## Task directions
Leave the images aside and output every entry exactly.

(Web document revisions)
[Start of Attachment]

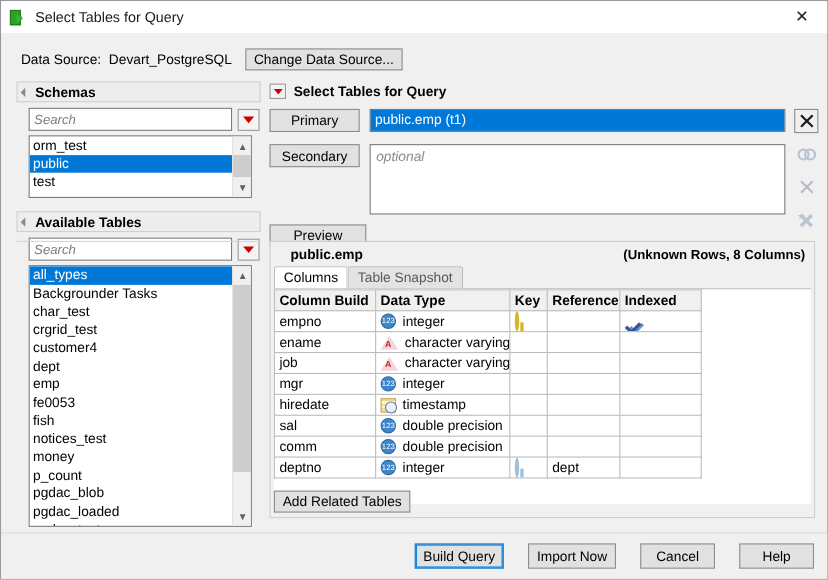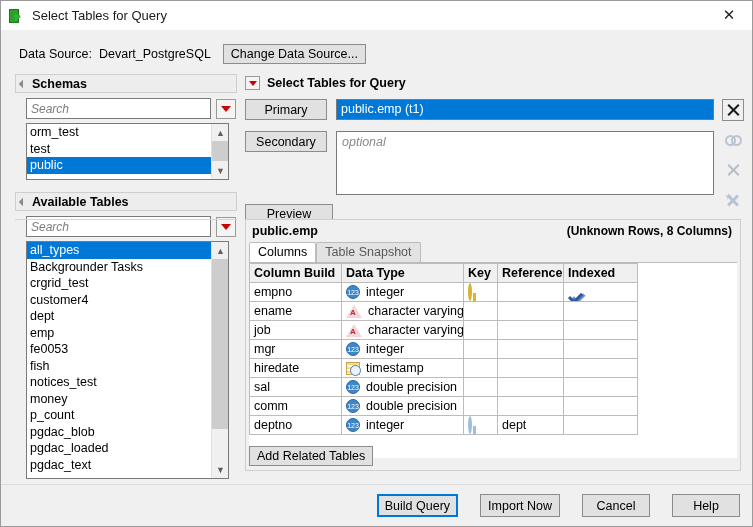--- a/index.html
+++ b/index.html
@@ -274,20 +274,21 @@
   
   .detail-panel {
     position: absolute; left: 0; top: 145px;
     width: 496px; height: 252px;
     border: 1px solid #cfcfcf;
     background: #f0f0f0;
   }
   .detail-top {
     display: flex; align-items: center; justify-content: space-between;
     padding: 4px 8px 2px 6px;
+    margin-left: 12px;
   }
   .detail-name { font-weight: bold; font-size: 12.5px; }
   .detail-meta { font-weight: bold; font-size: 12px; }
 
   .tabs { display: flex; margin-left: 3px; margin-top: 2px; height: 20px; }
   .tab {
     height: 20px; line-height: 18px;
     padding: 0 8px;
     font-size: 12.5px;
     border: 1px solid #bcbcbc;
@@ -447,22 +448,22 @@
       <div class="search-row">
         <input class="search-box" type="text" placeholder="Search" style="">
         <div class="drop-btn">
           <span class="drop-tri"></span>
         </div>
       </div>
 
       <div class="listbox schemas-list">
         <div class="items" id="schemas-items">
             <div class="li">orm_test</div>
+            <div class="li sel">public</div>
             <div class="li">test</div>
-            <div class="li sel">public</div>
           </div>
         <div class="vscroll">
           <div class="vs-up">▲</div>
           <div class="vs-thumb" style="top:17px;height:20px;"></div>
           <div class="vs-dn">▼</div>
         </div>
       </div>
 
       <div class="hsep" style="top:145px;"></div>
 
@@ -475,20 +476,21 @@
         <input class="search-box" type="text" placeholder="Search" style="">
         <div class="drop-btn">
           <span class="drop-tri"></span>
         </div>
       </div>
 
       <div class="listbox tables-list">
         <div class="items" id="tables-items">
             <div class="li sel">all_types</div>
             <div class="li">Backgrounder Tasks</div>
+            <div class="li">char_test</div>
             <div class="li">crgrid_test</div>
             <div class="li">customer4</div>
             <div class="li">dept</div>
             <div class="li">emp</div>
             <div class="li">fe0053</div>
             <div class="li">fish</div>
             <div class="li">notices_test</div>
             <div class="li">money</div>
             <div class="li">p_count</div>
             <div class="li">pgdac_blob</div>

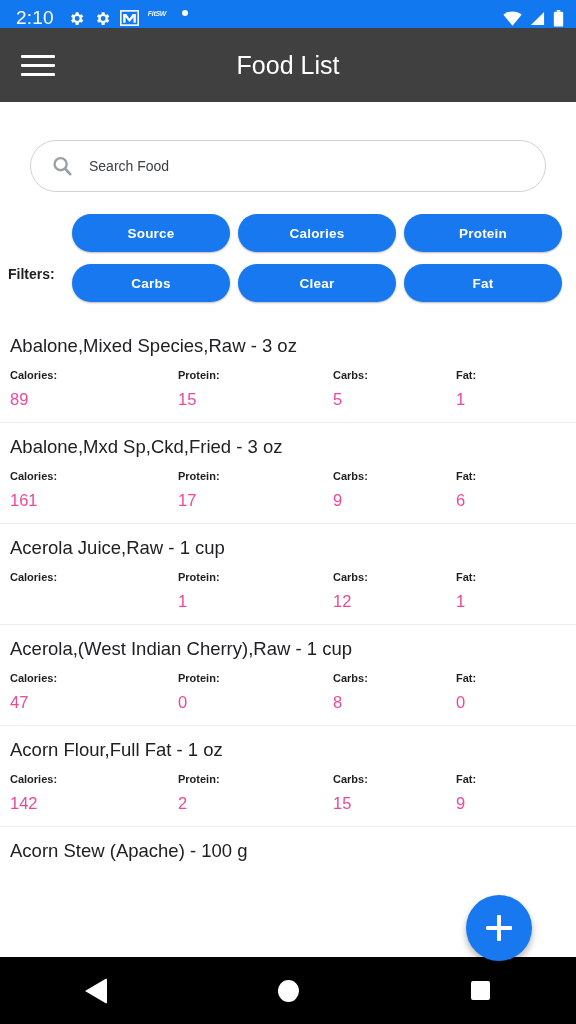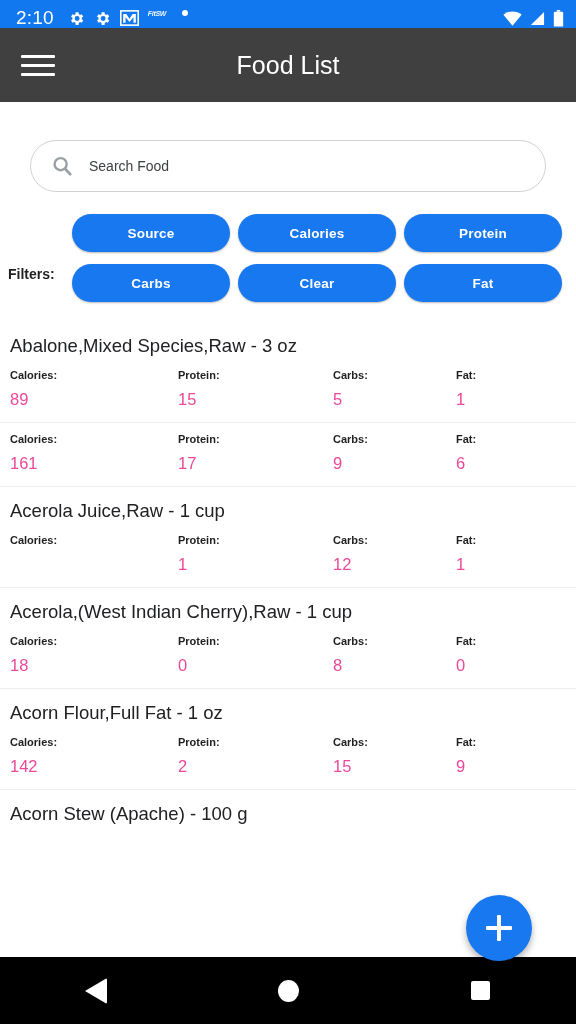--- a/index.html
+++ b/index.html
@@ -206,20 +206,21 @@
             <div class="macro-value">5</div>
           </div>
           <div class="macro">
             <div class="macro-label">Fat:</div>
             <div class="macro-value">1</div>
           </div>
         </div>
       </div>
 
       <div class="food-item">
+        <div class="food-name">Abalone,Mxd Sp,Ckd,Fried - 3 oz</div>
         <div class="macros">
           <div class="macro">
             <div class="macro-label">Calories:</div>
             <div class="macro-value">161</div>
           </div>
           <div class="macro">
             <div class="macro-label">Protein:</div>
             <div class="macro-value">17</div>
           </div>
           <div class="macro">
@@ -252,21 +253,21 @@
             <div class="macro-value">1</div>
           </div>
         </div>
       </div>
 
       <div class="food-item">
         <div class="food-name">Acerola,(West Indian Cherry),Raw - 1 cup</div>
         <div class="macros">
           <div class="macro">
             <div class="macro-label">Calories:</div>
-            <div class="macro-value">18</div>
+            <div class="macro-value">47</div>
           </div>
           <div class="macro">
             <div class="macro-label">Protein:</div>
             <div class="macro-value">0</div>
           </div>
           <div class="macro">
             <div class="macro-label">Carbs:</div>
             <div class="macro-value">8</div>
           </div>
           <div class="macro">

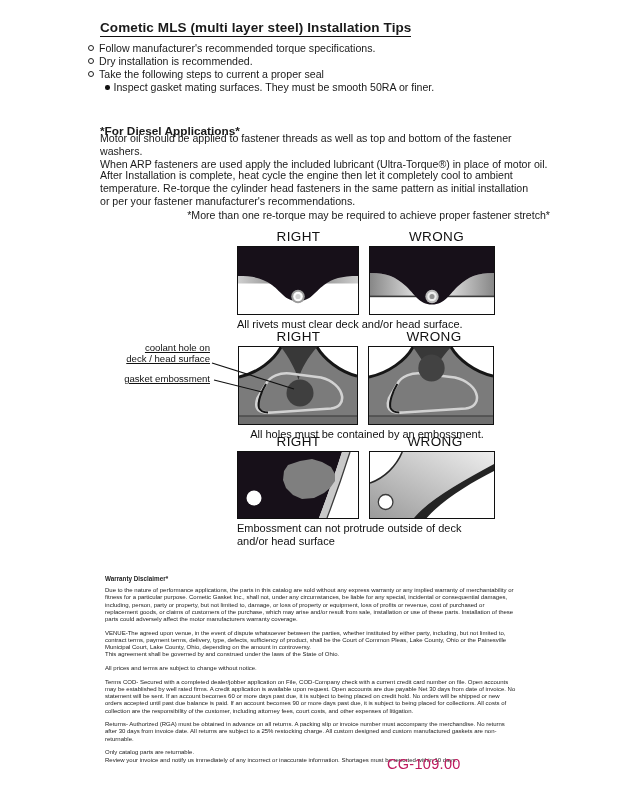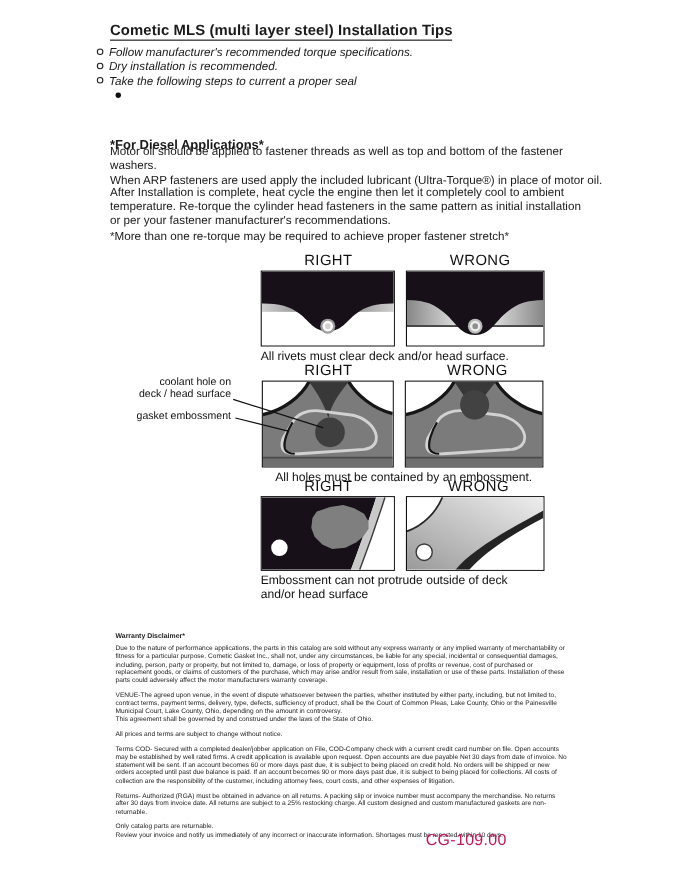--- a/index.html
+++ b/index.html
@@ -3,64 +3,64 @@
 <meta charset="utf-8">
 <style>
   html,body{margin:0;padding:0;background:#fff;}
   .page{position:relative;width:618px;height:800px;background:#ffffff;overflow:hidden;
         font-family:"Liberation Sans","DejaVu Sans",sans-serif;color:#1a1a1a;}
 
   .title{position:absolute;left:100px;top:20px;font-size:13.5px;font-weight:bold;
          border-bottom:1.6px solid #111;padding-bottom:1px;letter-spacing:.1px;}
 
   .tips{position:absolute;left:88px;top:42px;font-size:10.6px;line-height:13px;}
-  .tips .row{white-space:nowrap;font-style:italic;}
+  .tips .row{white-space:nowrap;}
   .tips .sub{margin-left:17px;}
   .obullet{display:inline-block;width:4px;height:4px;border:1px solid #222;border-radius:50%;
            margin-right:5px;vertical-align:1.5px;}
   .fbullet{display:inline-block;width:4.5px;height:4.5px;background:#111;border-radius:50%;
            margin-right:4px;vertical-align:1.5px;}
 
   .diesel-h{position:absolute;left:100px;top:124px;font-size:11.8px;font-weight:bold;}
   .para{position:absolute;left:100px;width:450px;font-size:10.6px;line-height:13px;white-space:pre-line;}
-  .p1{top:132px;} .p2{top:169px;} .pnote{top:209px;}
+  .p1{top:132px;} .p2{top:169px;} .pnote{top:209px;text-align:right;}
 
   .figpair{position:absolute;}
   .pair1{left:237px;top:229px;} .pair2{left:238px;top:329px;} .pair3{left:237px;top:434px;}
   .labrow{display:flex;gap:13px;margin-bottom:2px;}
   .labrow div{font-size:13.5px;letter-spacing:.4px;color:#101010;text-align:center;}
   .lab-l{width:123px;} .lab-r{width:127px;}
   .boxrow{display:flex;gap:10px;}
   .figbox{border:1.5px solid #101010;line-height:0;background:#fff;}
   .figbox svg{display:block;}
   .cap{font-size:11px;line-height:12.5px;color:#111;margin-top:3px;}
   .cap.center{text-align:center;width:258px;}
 
-  .callout{position:absolute;font-size:9.6px;line-height:10.5px;color:#111;text-align:right;width:112px;left:98px;}
+  .callout{position:absolute;font-size:9.6px;line-height:10.5px;color:#111;text-align:right;width:112px;left:98px;text-decoration:underline;}
   .co1{top:343px;} .co2{top:374px;}
   .leaders{position:absolute;left:0;top:330px;pointer-events:none;}
 
   .legal{position:absolute;left:105px;top:575px;width:412px;font-size:6px;line-height:7.2px;color:#222;}
   .legal h4{font-size:6.3px;margin:0 0 5px 0;}
   .legal p{margin:0 0 6.5px 0;white-space:pre-line;}
 
   .pagecode{position:absolute;left:387px;top:756px;font-size:14.5px;color:#be185d;letter-spacing:.3px;}
 </style>
 </head>
 <body>
 
 <div class="page">
 
   <div class="title">Cometic MLS (multi layer steel) Installation Tips</div>
 
   <div class="tips">
     <div class="row"><span class="obullet"></span><span>Follow manufacturer's recommended torque specifications.</span></div>
     <div class="row"><span class="obullet"></span><span>Dry installation is recommended.</span></div>
     <div class="row"><span class="obullet"></span><span>Take the following steps to current a proper seal</span></div>
-    <div class="row sub"><span class="fbullet"></span></div>
+    <div class="row sub"><span class="fbullet"></span><span>Inspect gasket mating surfaces.  They must be smooth 50RA or finer.</span></div>
   </div>
 
   <div class="diesel-h">*For Diesel Applications*</div>
   <div class="para p2">After Installation is complete, heat cycle the engine then let it completely cool to ambient
 temperature. Re-torque the cylinder head fasteners in the same pattern as initial installation
 or per your fastener manufacturer's recommendations.</div>
   <div class="para p1">Motor oil should be applied to fastener threads as well as top and bottom of the fastener washers.
 When ARP fasteners are used apply the included lubricant (Ultra-Torque®) in place of motor oil.</div>
   <div class="para pnote">*More than one re-torque may be required to achieve proper fastener stretch*</div>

[End of Attachment]

## The answer
--- a/index.html
+++ b/index.html
@@ -274,20 +274,21 @@
   
   .detail-panel {
     position: absolute; left: 0; top: 145px;
     width: 496px; height: 252px;
     border: 1px solid #cfcfcf;
     background: #f0f0f0;
   }
   .detail-top {
     display: flex; align-items: center; justify-content: space-between;
     padding: 4px 8px 2px 6px;
+    margin-left: 12px;
   }
   .detail-name { font-weight: bold; font-size: 12.5px; }
   .detail-meta { font-weight: bold; font-size: 12px; }
 
   .tabs { display: flex; margin-left: 3px; margin-top: 2px; height: 20px; }
   .tab {
     height: 20px; line-height: 18px;
     padding: 0 8px;
     font-size: 12.5px;
     border: 1px solid #bcbcbc;
@@ -447,22 +448,22 @@
       <div class="search-row">
         <input class="search-box" type="text" placeholder="Search" style="">
         <div class="drop-btn">
           <span class="drop-tri"></span>
         </div>
       </div>
 
       <div class="listbox schemas-list">
         <div class="items" id="schemas-items">
             <div class="li">orm_test</div>
+            <div class="li sel">public</div>
             <div class="li">test</div>
-            <div class="li sel">public</div>
           </div>
         <div class="vscroll">
           <div class="vs-up">▲</div>
           <div class="vs-thumb" style="top:17px;height:20px;"></div>
           <div class="vs-dn">▼</div>
         </div>
       </div>
 
       <div class="hsep" style="top:145px;"></div>
 
@@ -475,20 +476,21 @@
         <input class="search-box" type="text" placeholder="Search" style="">
         <div class="drop-btn">
           <span class="drop-tri"></span>
         </div>
       </div>
 
       <div class="listbox tables-list">
         <div class="items" id="tables-items">
             <div class="li sel">all_types</div>
             <div class="li">Backgrounder Tasks</div>
+            <div class="li">char_test</div>
             <div class="li">crgrid_test</div>
             <div class="li">customer4</div>
             <div class="li">dept</div>
             <div class="li">emp</div>
             <div class="li">fe0053</div>
             <div class="li">fish</div>
             <div class="li">notices_test</div>
             <div class="li">money</div>
             <div class="li">p_count</div>
             <div class="li">pgdac_blob</div>

--- a/index.html
+++ b/index.html
@@ -206,20 +206,21 @@
             <div class="macro-value">5</div>
           </div>
           <div class="macro">
             <div class="macro-label">Fat:</div>
             <div class="macro-value">1</div>
           </div>
         </div>
       </div>
 
       <div class="food-item">
+        <div class="food-name">Abalone,Mxd Sp,Ckd,Fried - 3 oz</div>
         <div class="macros">
           <div class="macro">
             <div class="macro-label">Calories:</div>
             <div class="macro-value">161</div>
           </div>
           <div class="macro">
             <div class="macro-label">Protein:</div>
             <div class="macro-value">17</div>
           </div>
           <div class="macro">
@@ -252,21 +253,21 @@
             <div class="macro-value">1</div>
           </div>
         </div>
       </div>
 
       <div class="food-item">
         <div class="food-name">Acerola,(West Indian Cherry),Raw - 1 cup</div>
         <div class="macros">
           <div class="macro">
             <div class="macro-label">Calories:</div>
-            <div class="macro-value">18</div>
+            <div class="macro-value">47</div>
           </div>
           <div class="macro">
             <div class="macro-label">Protein:</div>
             <div class="macro-value">0</div>
           </div>
           <div class="macro">
             <div class="macro-label">Carbs:</div>
             <div class="macro-value">8</div>
           </div>
           <div class="macro">

--- a/index.html
+++ b/index.html
@@ -3,64 +3,64 @@
 <meta charset="utf-8">
 <style>
   html,body{margin:0;padding:0;background:#fff;}
   .page{position:relative;width:618px;height:800px;background:#ffffff;overflow:hidden;
         font-family:"Liberation Sans","DejaVu Sans",sans-serif;color:#1a1a1a;}
 
   .title{position:absolute;left:100px;top:20px;font-size:13.5px;font-weight:bold;
          border-bottom:1.6px solid #111;padding-bottom:1px;letter-spacing:.1px;}
 
   .tips{position:absolute;left:88px;top:42px;font-size:10.6px;line-height:13px;}
-  .tips .row{white-space:nowrap;font-style:italic;}
+  .tips .row{white-space:nowrap;}
   .tips .sub{margin-left:17px;}
   .obullet{display:inline-block;width:4px;height:4px;border:1px solid #222;border-radius:50%;
            margin-right:5px;vertical-align:1.5px;}
   .fbullet{display:inline-block;width:4.5px;height:4.5px;background:#111;border-radius:50%;
            margin-right:4px;vertical-align:1.5px;}
 
   .diesel-h{position:absolute;left:100px;top:124px;font-size:11.8px;font-weight:bold;}
   .para{position:absolute;left:100px;width:450px;font-size:10.6px;line-height:13px;white-space:pre-line;}
-  .p1{top:132px;} .p2{top:169px;} .pnote{top:209px;}
+  .p1{top:132px;} .p2{top:169px;} .pnote{top:209px;text-align:right;}
 
   .figpair{position:absolute;}
   .pair1{left:237px;top:229px;} .pair2{left:238px;top:329px;} .pair3{left:237px;top:434px;}
   .labrow{display:flex;gap:13px;margin-bottom:2px;}
   .labrow div{font-size:13.5px;letter-spacing:.4px;color:#101010;text-align:center;}
   .lab-l{width:123px;} .lab-r{width:127px;}
   .boxrow{display:flex;gap:10px;}
   .figbox{border:1.5px solid #101010;line-height:0;background:#fff;}
   .figbox svg{display:block;}
   .cap{font-size:11px;line-height:12.5px;color:#111;margin-top:3px;}
   .cap.center{text-align:center;width:258px;}
 
-  .callout{position:absolute;font-size:9.6px;line-height:10.5px;color:#111;text-align:right;width:112px;left:98px;}
+  .callout{position:absolute;font-size:9.6px;line-height:10.5px;color:#111;text-align:right;width:112px;left:98px;text-decoration:underline;}
   .co1{top:343px;} .co2{top:374px;}
   .leaders{position:absolute;left:0;top:330px;pointer-events:none;}
 
   .legal{position:absolute;left:105px;top:575px;width:412px;font-size:6px;line-height:7.2px;color:#222;}
   .legal h4{font-size:6.3px;margin:0 0 5px 0;}
   .legal p{margin:0 0 6.5px 0;white-space:pre-line;}
 
   .pagecode{position:absolute;left:387px;top:756px;font-size:14.5px;color:#be185d;letter-spacing:.3px;}
 </style>
 </head>
 <body>
 
 <div class="page">
 
   <div class="title">Cometic MLS (multi layer steel) Installation Tips</div>
 
   <div class="tips">
     <div class="row"><span class="obullet"></span><span>Follow manufacturer's recommended torque specifications.</span></div>
     <div class="row"><span class="obullet"></span><span>Dry installation is recommended.</span></div>
     <div class="row"><span class="obullet"></span><span>Take the following steps to current a proper seal</span></div>
-    <div class="row sub"><span class="fbullet"></span></div>
+    <div class="row sub"><span class="fbullet"></span><span>Inspect gasket mating surfaces.  They must be smooth 50RA or finer.</span></div>
   </div>
 
   <div class="diesel-h">*For Diesel Applications*</div>
   <div class="para p2">After Installation is complete, heat cycle the engine then let it completely cool to ambient
 temperature. Re-torque the cylinder head fasteners in the same pattern as initial installation
 or per your fastener manufacturer's recommendations.</div>
   <div class="para p1">Motor oil should be applied to fastener threads as well as top and bottom of the fastener washers.
 When ARP fasteners are used apply the included lubricant (Ultra-Torque®) in place of motor oil.</div>
   <div class="para pnote">*More than one re-torque may be required to achieve proper fastener stretch*</div>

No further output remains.